Each chemical reaction that happens in our body would not take place in a timescale compatible with life without the presence of substances called enzymes. Enzymes therefore make life possible. These molecules able to accelerate the chemical reactions are called catalysts. Among all existing catalysts, enzymes are the best ones, as they are capable of accelerating the chemical reactions that take place in our body by many orders of magnitude.

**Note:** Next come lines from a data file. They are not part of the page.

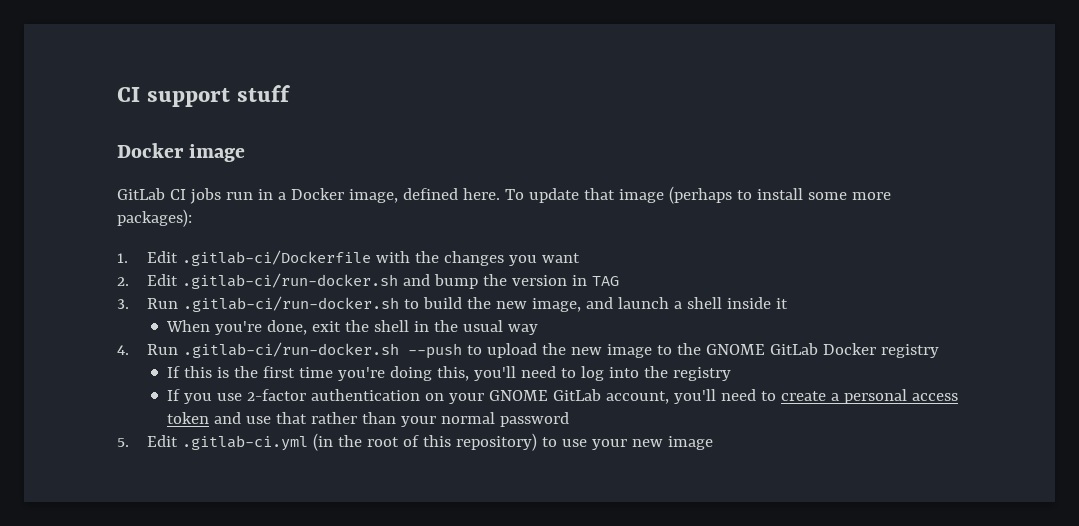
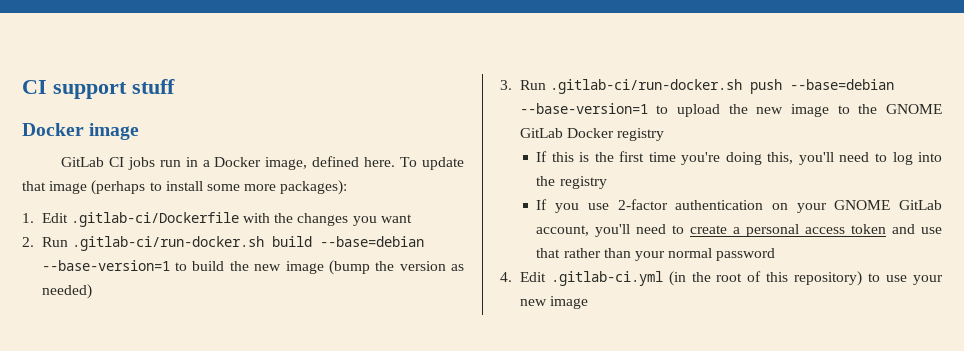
- 2. Edit .gitlab-ci/run-docker.sh and bump the version in TAG
- 3. Run .gitlab-ci/run-docker.sh to build the new image, and launch a shell inside it
- When you're done, exit the shell in the usual way
- 4. Run .gitlab-ci/run-docker.sh --push to upload the new image to the GNOME GitLab Docker registry
+ 2. Run .gitlab-ci/run-docker.sh build --base=debian --base-version=1 to build the new image (bump the version as needed)
+ 3. Run .gitlab-ci/run-docker.sh push --base=debian --base-version=1 to upload the new image to the GNOME GitLab Docker registry
- 5. Edit .gitlab-ci.yml (in the root of this repository) to use your new image
+ 4. Edit .gitlab-ci.yml (in the root of this repository) to use your new image

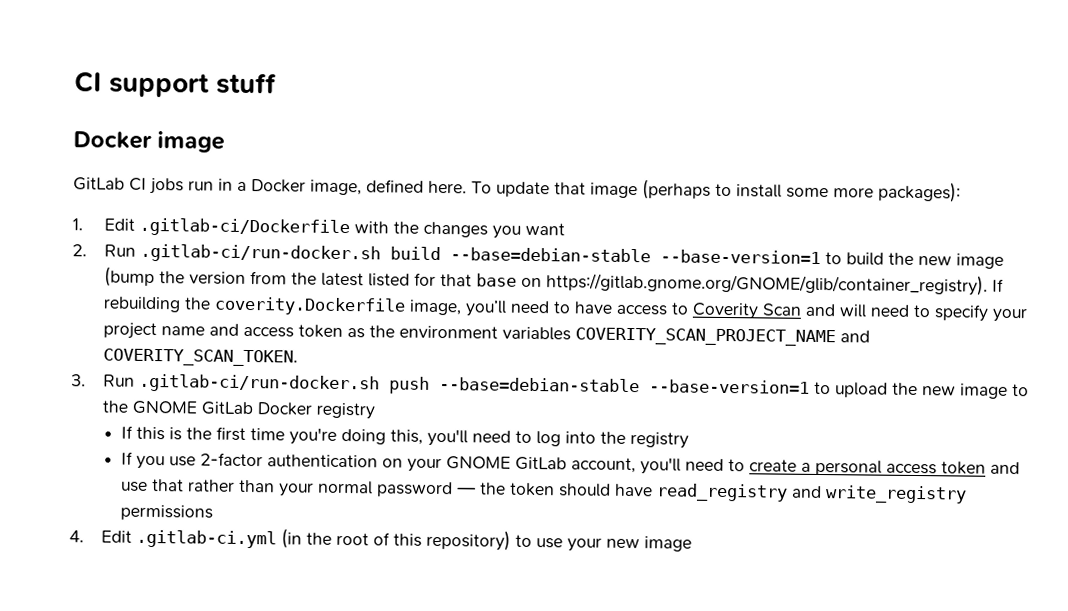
- 2. Run .gitlab-ci/run-docker.sh build --base=debian --base-version=1 to build the new image (bump the version as needed)
+ 2. Run .gitlab-ci/run-docker.sh build --base=debian-stable --base-version=1 to build the new image (bump the version from the latest listed for that base on https://gitlab.gnome.org/GNOME/glib/container_registry). If rebuilding the coverity.Dockerfile image, you’ll need to have access to Coverity Scan and will need to specify your project name and access token as the environment variables COVERITY_SCAN_PROJECT_NAME and COVERITY_SCAN_TOKEN.
- 3. Run .gitlab-ci/run-docker.sh push --base=debian --base-version=1 to upload the new image to the GNOME GitLab Docker registry
+ 3. Run .gitlab-ci/run-docker.sh push --base=debian-stable --base-version=1 to upload the new image to the GNOME GitLab Docker registry
- If you use 2-factor authentication on your GNOME GitLab account, you'll need to create a personal access token and use that rather than your normal password
+ If you use 2-factor authentication on your GNOME GitLab account, you'll need to create a personal access token and use that rather than your normal password — the token should have read_registry and write_registry permissions

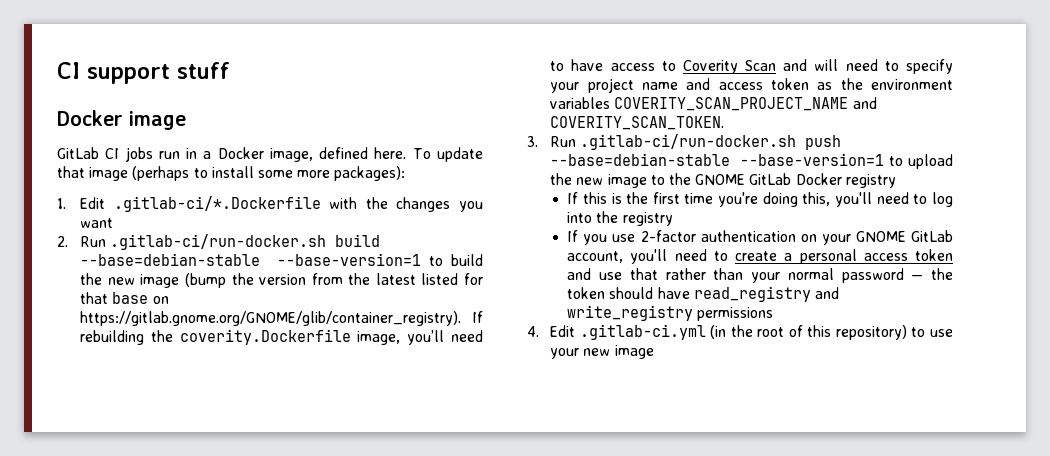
- 1. Edit .gitlab-ci/Dockerfile with the changes you want
+ 1. Edit .gitlab-ci/*.Dockerfile with the changes you want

The use of enzymes in industry is, however, still quite limited as they were not optimized for the industrial conditions. Thus, modifying natural enzymes for broadening their scope and applicability in industry is highly appealing given their high potential. Much fundamental and applied research is being carried out to understand the mechanism of action of catalysts and propose modifications to the enzyme structure to improve their efficiency.
Although it was originally thought that enzymes present a single conformation of their structure, experimental and computational evidences have demonstrated that they can adopt multiple conformations in solution. In fact, enzymes are highly dynamic and can be described as ensembles of differently populated conformations. In the group, we have demonstrated that by introducing mutations to the enzyme, the populations of the accessible conformational states can be tuned, thus enabling emergence of novel function.
We found that careful analysis of the conformational ensemble of enzymes is key for modifying the enzyme ability to accommodate alternative industrially-relevant substrates, and even increase the activity towards some residual promiscuous reactions of interest. We have also developed a new computational tool, that we call Shortest Path Map (SPM), which analyzes the different conformations that the enzyme can adopt and identifies which positions of the enzyme are more important for favoring a desired conformation and enable novel function. Our new developed approach provides the enzyme (re)design field with a rational strategy to determine promising sites for enhancing novel activity through mutation.